Online Staff Report
CHICAGO — Many scams and schemes run by con artists are cyclical in that they come and go. Sometimes it’s every few months, or following a natural disaster or at a particular time of the year. One of those that fall into a cycle is the “Granny Scam,” and the Better Business Bureau (BBB) is advising the public to look for red flags.
With students leaving home and returning to college, the opportunity is ripe for scammers to begin making calls that target grandparents.
“As we know, the best defense is a good offense,” said Dennis Horton, director of the Rockford Regional Office of the BBB. “We want to arm grandparents with information that can help prevent them and their families from falling victim to this scam.”
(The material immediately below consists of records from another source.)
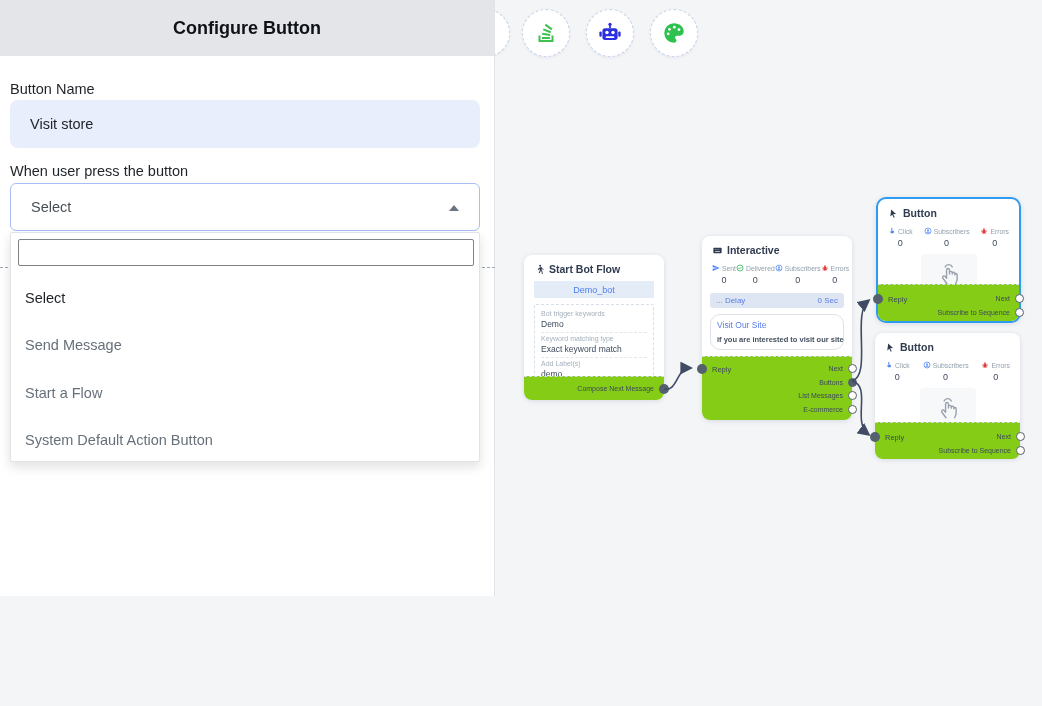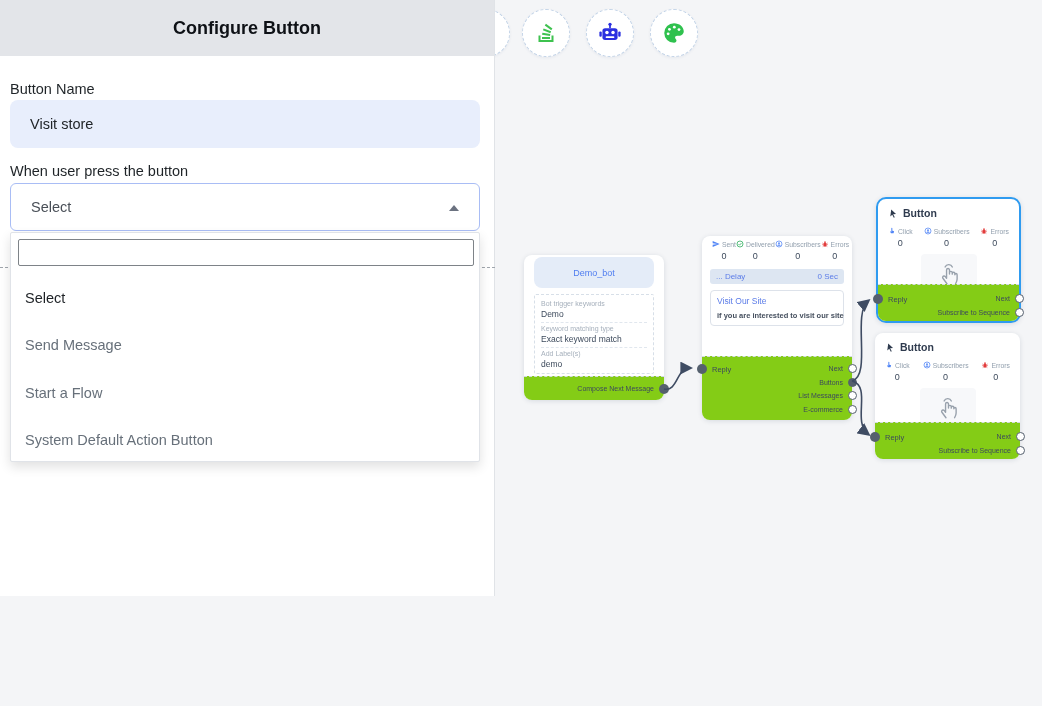--- a/index.html
+++ b/index.html
@@ -236,6 +236,20 @@
   </div>
 
   <div class="node node-interactive">
+    <div class="node-header">
+      <span class="hicon">
+        <svg viewBox="0 0 24 24">
+          <rect x="3" y="6" width="18" height="12" rx="1.5" fill="currentColor"></rect>
+          <g fill="#fff">
+            <circle cx="7" cy="10" r="1"></circle>
+              <circle cx="11" cy="10" r="1"></circle>
+              <circle cx="15" cy="10" r="1"></circle>
+            <rect x="7" y="13.5" width="10" height="1.5"></rect>
+          </g>
+        </svg>
+      </span>
+      <span>Interactive</span>
+    </div>
     <div class="stats">
       <div class="stat">
         <div class="stat-top">

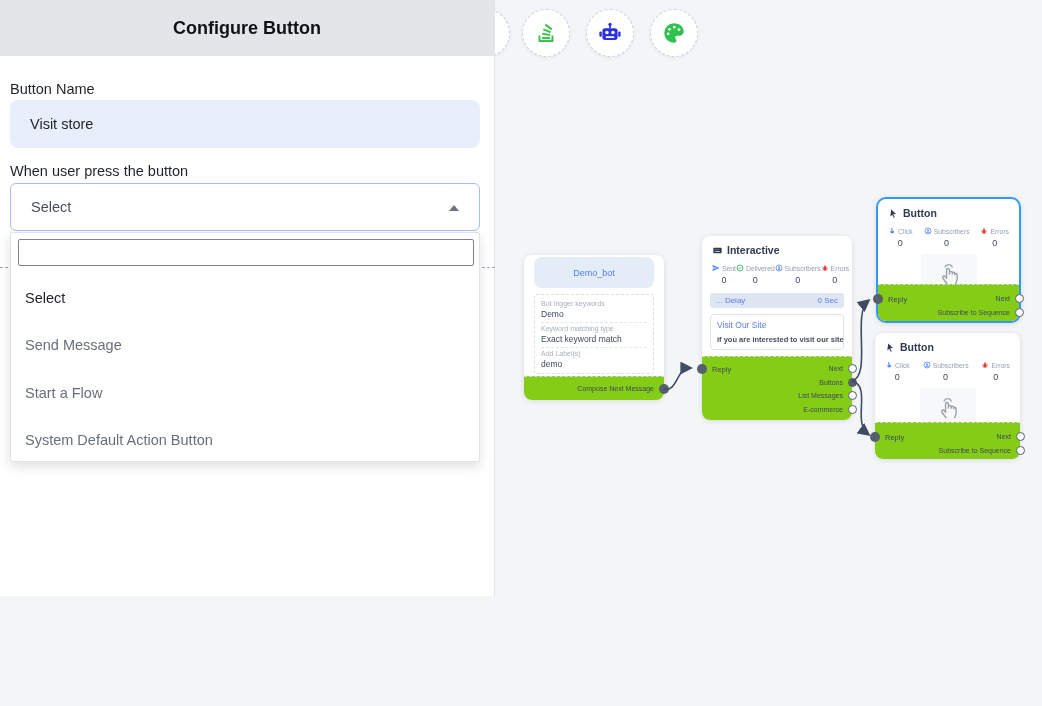--- a/index.html
+++ b/index.html
@@ -218,6 +218,15 @@
   </div>
 
   <div class="node node-start">
+    <div class="node-header">
+      <span class="hicon">
+        <svg viewBox="0 0 24 24" fill="currentColor">
+          <circle cx="13.5" cy="4" r="2.2"></circle>
+          <path d="M13.8 7.2l-3.4 1.6-2.4 3.5 1.7.9 1.8-2.7 1.3 3-2.6 6.1 2 .8 2.7-5.8 1.7 2.3.5 4.9h2l-.7-6-2-2.7.9-3 1.5 2 2.7 1-.5-1.8-2.1-1.2-1.9-2.8z"></path>
+        </svg>
+      </span>
+      <span>Start Bot Flow</span>
+    </div>
     <div class="bot-pill">Demo_bot</div>
     <div class="fields">
       <div class="f-label">Bot trigger keywords</div>

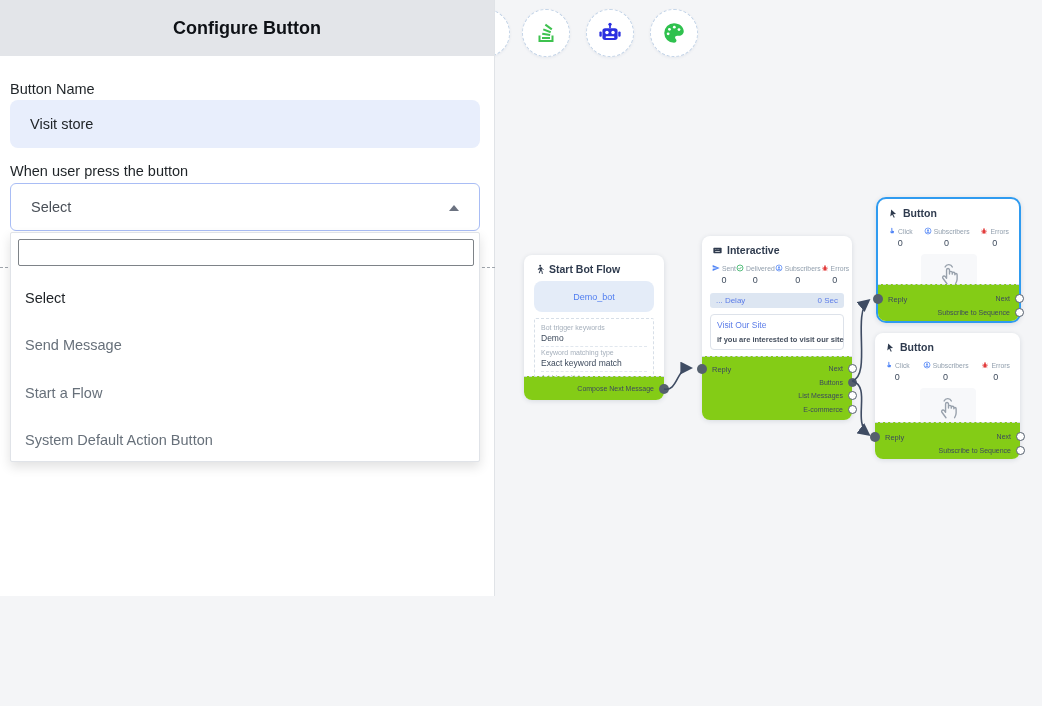--- a/index.html
+++ b/index.html
@@ -71,7 +71,7 @@
   
   .node-start { left:524px; top:255px; width:140px; height:145px; }
   .bot-pill {
-    margin:2px 10px 0 10px; height:31px; background:#e4ecf8; border-radius:8px;
+    margin:2px 10px 0 10px; height:17px; background:#e4ecf8; border-radius:1px;
     display:flex; align-items:center; justify-content:center;
     font-size:9px; color:#4f7df0;
   }

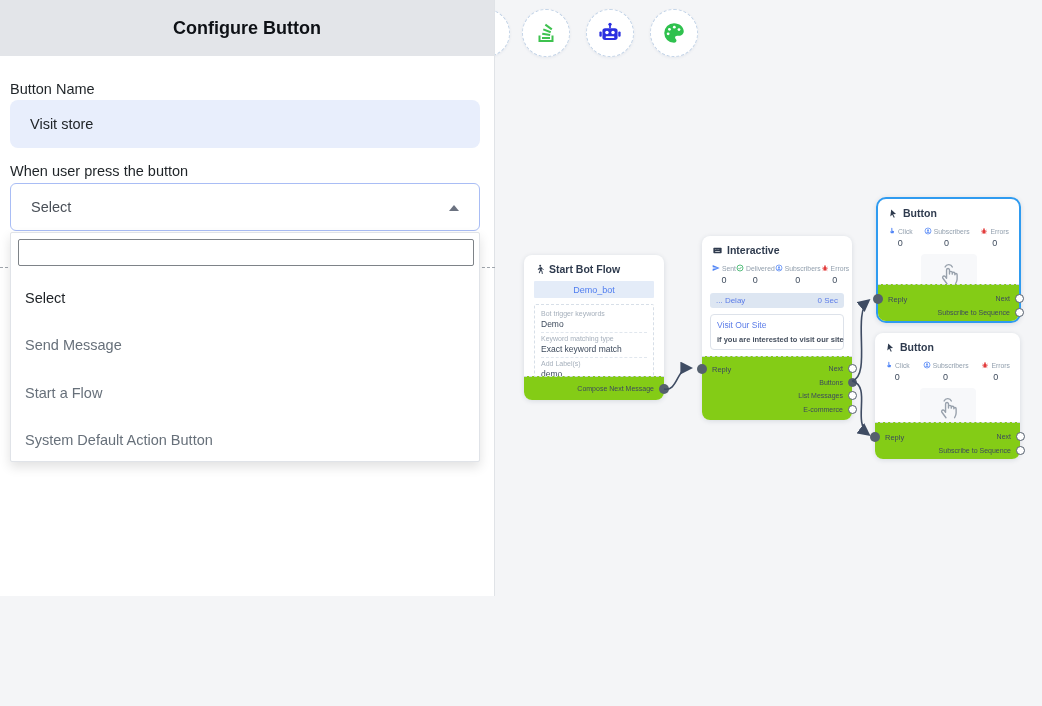--- a/index.html
+++ b/index.html
@@ -96,7 +96,7 @@
     padding:0 6px; font-size:8px; color:#5b7ce8;
   }
   .msg-box {
-    margin:6px 8px 0 8px; background:#fff; border:1px solid #dde2ea; border-radius:4px;
+    margin:6px 8px 0 8px; background:#fff; border:1px solid #dde2ea; border-radius:10px;
     padding:5px 6px;
   }
   .msg-title { font-size:8.5px; color:#5b7ce8; white-space:nowrap; }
In this scam, the grandparent receives a distressed phone call from someone who they believe is their grandchild. For example, the scam caller might say, “It’s me, your favorite grandchild,” to which the grandparent will guess the name of the grandchild the caller sounds the most like, and then the call proceeds from there. The supposed grandchild typically explains they are traveling and have been arrested or involved in an auto accident. Sometime they say they’ve been injured and need medical treatment. The grandparent is asked to wire money to post bail or pay for damages or treatment, usually amounting to a few thousand dollars.
While senior citizens are being targeted, law enforcement officials believe the scammers are most likely calling random numbers. “The key here is that senior citizens are more than likely to be home during the day to take the phone call,” noted Horton.
What to do if you receive a “Granny Scam” call:
1. Remain calm — Despite the emergency nature of the call, try to verify the identity of the caller. Don’t get caught up in the urgency, which can lead to making emotional — rather than logical — decisions.
2. Make direct contact — Confirm the status of the individual by calling them directly or verifying the story with other family members before taking action.
3. Wire transfers — Any request to wire money through Western Union or MoneyGram should be seen as a “red flag” and an immediate tip-off that the call may be part of a scam.
4. Report the call — If you have been victimized by this type of distressed loved-one call, immediately contact your local police department and the Illinois Attorney General’s office.